'''

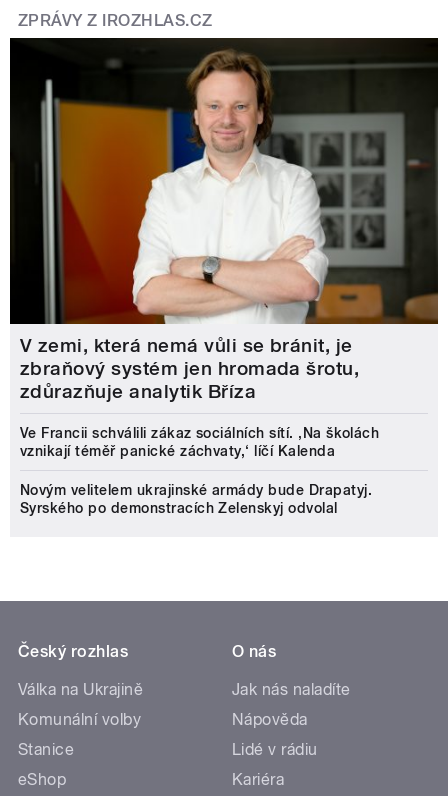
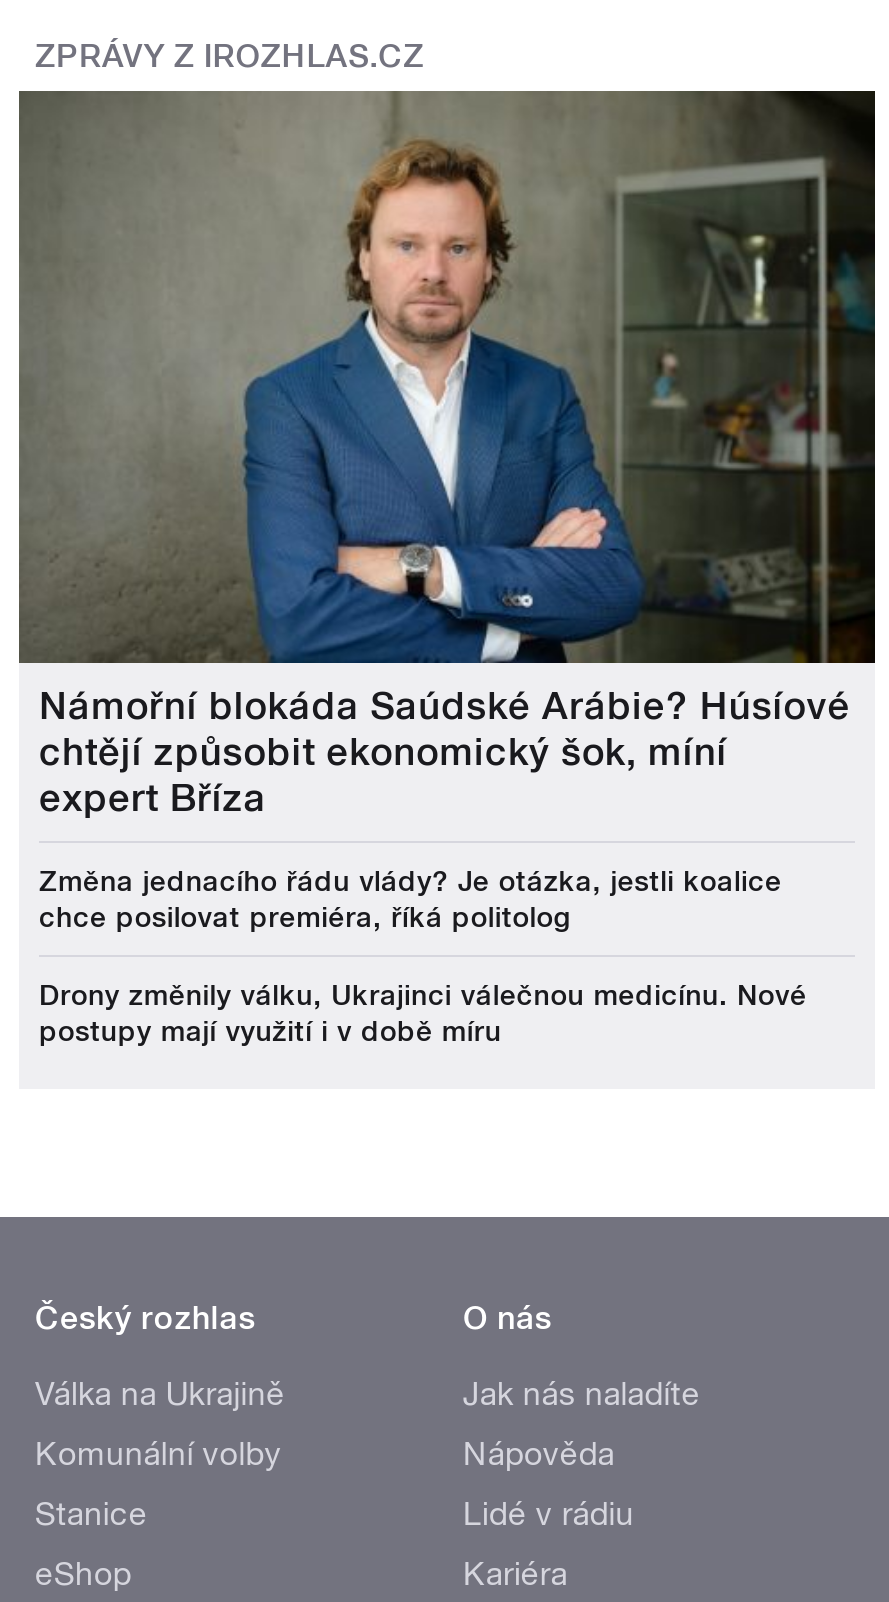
- [image]
- V zemi, která nemá vůli se bránit, je
- zbraňový systém jen hromada šrotu,
- zdůrazňuje analytik Bříza
+ [image]
+ Námořní blokáda Saúdské Arábie? Húsíové
+ chtějí způsobit ekonomický šok, míní
+ expert Bříza

- Ve Francii schválili zákaz sociálních sítí. ‚Na školách
- vznikají téměř panické záchvaty,‘ líčí Kalenda
+ Změna jednacího řádu vlády? Je otázka, jestli koalice
+ chce posilovat premiéra, říká politolog

- Novým velitelem ukrajinské armády bude Drapatyj.
- Syrského po demonstracích Zelenskyj odvolal
+ Drony změnily válku, Ukrajinci válečnou medicínu. Nové
+ postupy mají využití i v době míru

'''

* INSTRUCTIONS TO FOLLOW: Go through the material above, find each line with the string "Bříza", and copy it.

* THE ANSWER:
- zdůrazňuje analytik Bříza
+ expert Bříza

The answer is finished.